L’assassinat, hier, de trois Français à Rio a fait la une des journaux en France et au Brésil. En France, parce que ces tragédies, dont sont victimes des expatriés, sont peu fréquentes. Au Brésil, parce que les victimes étaient des étrangers, que le massacre a été d’une sauvagerie que même les policiers brésiliens, dont l’homicide est le pain quotidien, rencontrent rarement, et que le lieu du crime est un quartier dit nobre de Rio, à savoir Copacabana.

Les assassins ont été arrêtés. L’un d’eux, Társio Wilson Ramires, travaillait depuis dix ans pour l’ONG Terr’Ativa. Ancien gamin des rues, il suivait des cours de gestion en faculté. Et détournait l’argent de l’association. Selon Társio, qui a payé 2.000 reais (environ 700 euros) chacun de ses deux comparses, il ne s’agissait que de faire peur aux Français, qui avaient découvert le pot aux roses. On connaît la triste fin.

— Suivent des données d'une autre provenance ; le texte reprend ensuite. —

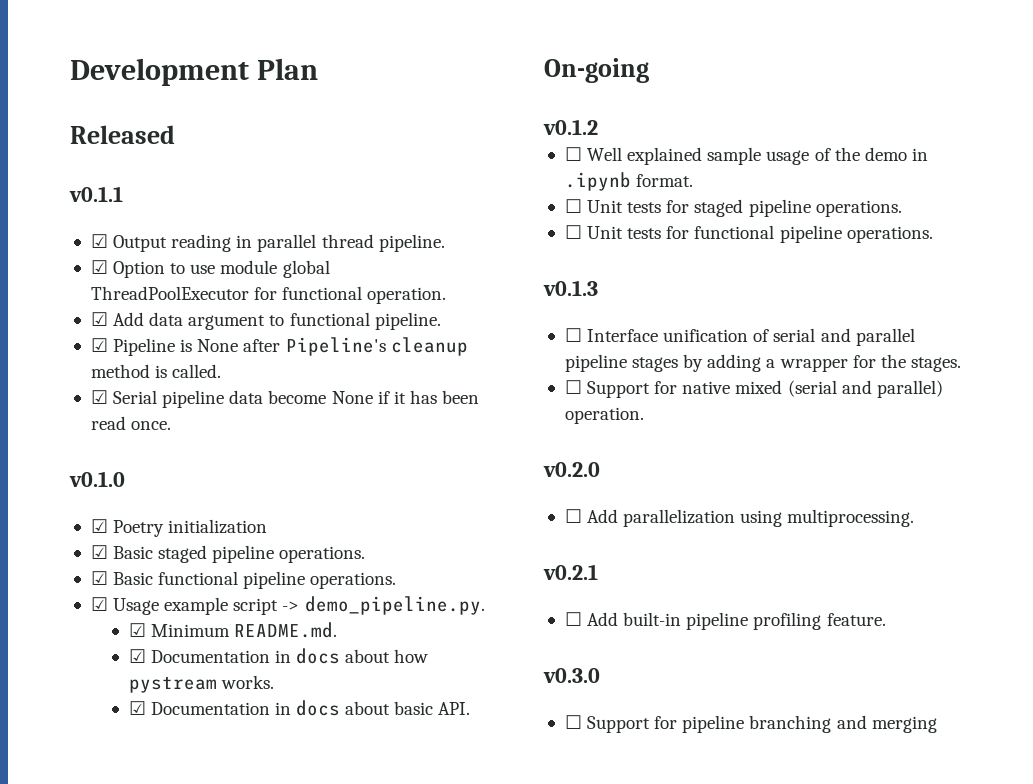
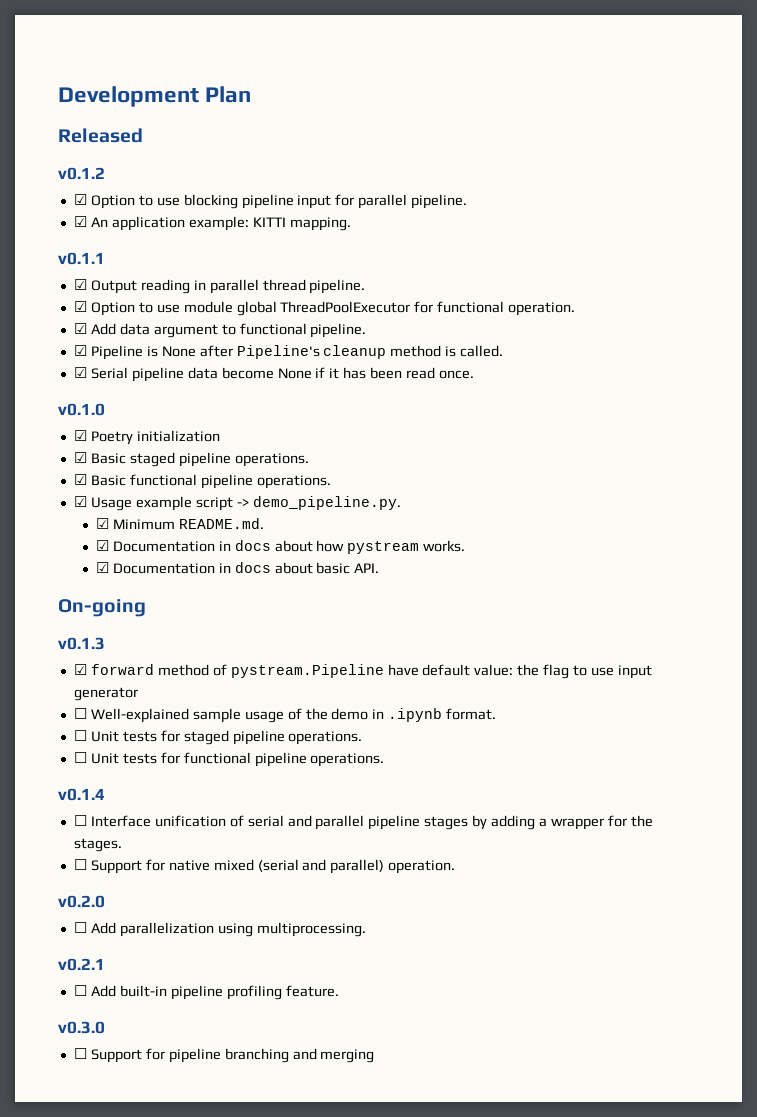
+ v0.1.2
+ ☑ Option to use blocking pipeline input for parallel pipeline.
+ ☑ An application example: KITTI mapping.
- v0.1.2
- ☐ Well explained sample usage of the demo in .ipynb format.
+ v0.1.3
+ ☑ forward method of pystream.Pipeline have default value: the flag to use input generator
+ ☐ Well-explained sample usage of the demo in .ipynb format.
- v0.1.3
+ v0.1.4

Un ami brésilien des victimes exprimait, au journaliste qui l’interviewait, son écoeurement et le besoin de se mobiliser pour freiner, sinon inverser, le cycle des violences quotidiennes. Mais sa lassitude en disait long sur le peu d’espoir de voir enfin la société brésilienne commencer à se regarder dans le miroir que lui tendent à longueur de journée les journaux et la télévision.

Bien sûr, cette violence a à voir avec l’extrême inégalité sociale qui règne au Brésil. Mais elle est aussi, et peut-être surtout, le reflet d’une culture foncièrement violente, qui se manifeste dans le comportement quotidien en famille et en société, ou sur la route qui est un autre lieu de massacre. Une culture qui offre en spectacle permanent la violence, quand le Brésilien se voit — et il a plaisir à le répéter à satiété — comme quelqu’un de profondément gentil.

Ce paradoxe trouve une traduction dans la résolution de sa contradiction : une tolérance envers la criminalité qui tend vers l’infini et qui aboutit à une impunité quasi générale, du haut en bas de l’échelle sociale.

On estime qu’un homicide sur dix, environ, est suivi d’une arrestation. Et je rappelle qu’un détenu condamné à trente ans de prison n’effectue, au maximum, qu’un sixième de sa peine.